Monday, December 12, 2022

Old is New: Remote firewall administration without a network

 I have a sleepless two-month old, a toddler, and a full-time technical job, so I really don't want to do much home-IT when I don't have to. Unfortunately life had different plans. Somewhere nearby a branch fell of power cables and I didn't have power for 3 hours. My firewall is PFSense, running in Protectli Vault mini-PC in my garage. It is connected to UPS, but after 3 hours the battery was drained and the machine shut down. I'm not quite sure why but PFSense bootloader didn't want to boot the defaults after 30 seconds and wanted me to press the enter key instead. The location my firewall is mounted at has little to no convenience as far as a monitor or keyboards so before I knew what I had to do I needed to haul a monitor, portable desk, and keyboard to my garage, all while my toddler is clinging to my leg begging to take her with me after I've been awake since 2am holding a newborn with bad reflux so that my wife could get a little nap too. Not an experience I want to repeat. 

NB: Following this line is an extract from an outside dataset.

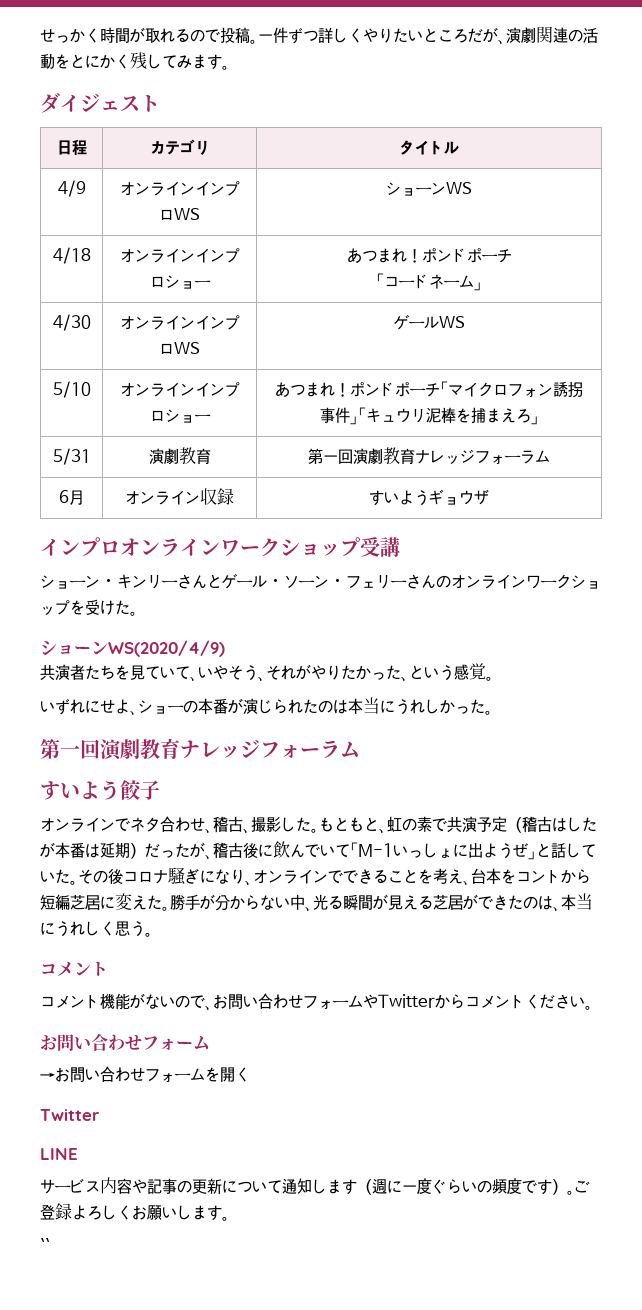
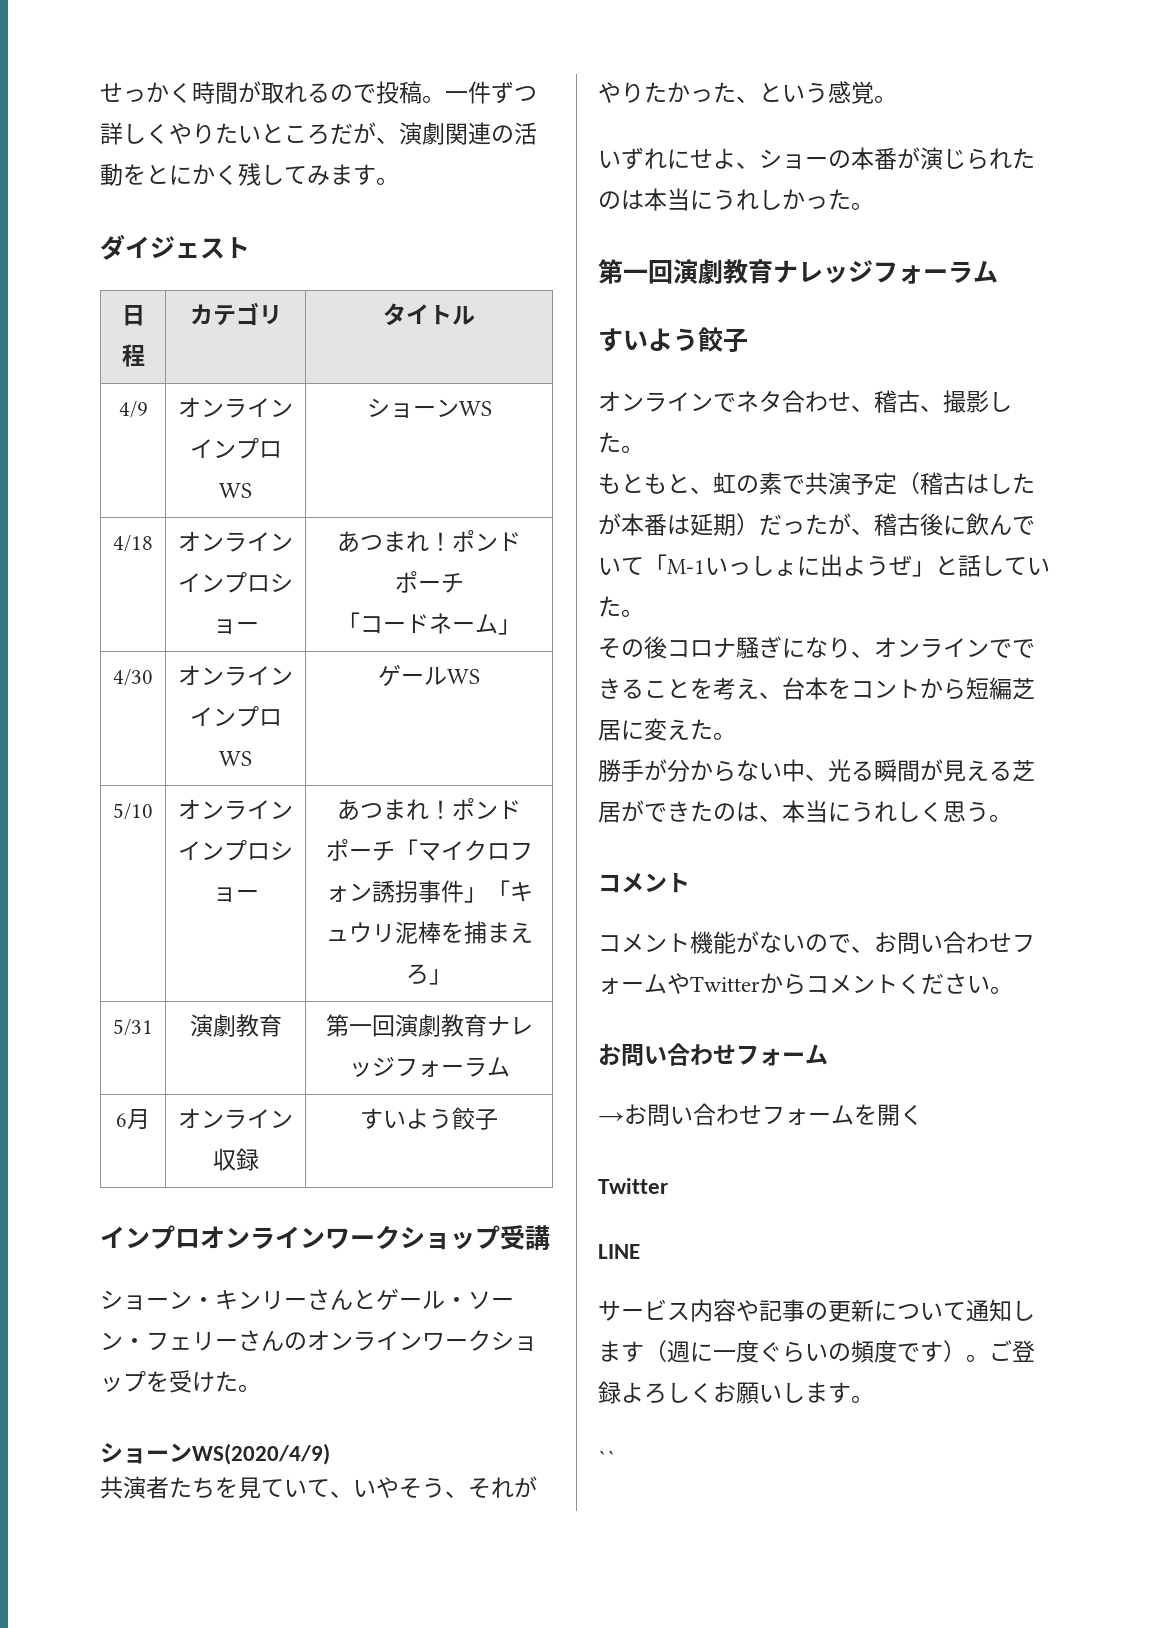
[429,489,489,505] ギョウザ -> [452,1107,498,1130] 餃子
(319, 830) none -> (644, 449) //
(78, 882) none -> (644, 613) //
(170, 908) none -> (736, 736) //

So what can we do to avoid such events in the future? Well if I don't want to bring a monitor to my firewall then I need to bring the firewall to the monitor. Or use a long cable. Luckly PFSense's bootloader supports getting input from a Serial Console. What this means is that as long as I can run a serial cable from my firewall to some other PC I'll be able to interact with the bootloader. Potentially this means I can even install a PFSense from scratch this way, though accessing the BIOS settings is still going to be an issue. Protectli Vault conveniently provides serial port output as an RJ-45 jack and I already had a spool of network cable and string drops all over the house from wiring the actual network. All I had to do was to make another cable run from the firewall to my office tap it into a new keystone jack. Technically I didn't need to tap all 4 pairs of the cat6 to achieve serial connectivity, but I figured I'm already there so might as well. While the Serial Port has some additional pins, you only need 2 for using a serial console - receiving wire and transmitting wire. 

From there we need to get the signal into my desktop. Depending on your equipment you may already have a Serial Port in your machine but it's likely a DB9 port. My desktop actually has a serial port on the motherboard but it's just a DIP header - so technically I can trace which 2 wires of the network cable are RX and TX pins and plug those directly into my motherboard. But that looks a bit ugly. I ended up buying a DB9 to RJ45 adapter and then getting a Serial USB converter. Connect the adapter and my workstation reports:

 
 $ dmesg | grep tty
[ 423.050477] usb 1-4: pl2303 converter now attached to ttyUSB0
 

This also means that we now have a /dev/ttyUSB0 device.All that's left so to connect serial console to it. The two most prominent ways of doing so is either a tool called Minicom or Screen. I already use screen a lot for my other endeavors so I prefer it over minicom, but I've used both. Now all we need is to know the baud rate at which PFSense transmit symbols over the wire. According to the PFSense Manual it's 115200 symbols per second. So we can launch the session with

$ screen /dev/ttyUSB0 115200

At this point you can turn your firewall on and soon you'll see the bootloader messages here. However if your firewall is already on try pressing some keys on your keyboard - you'll likely to see either a terminal prompt ( # ) or the bootloader input.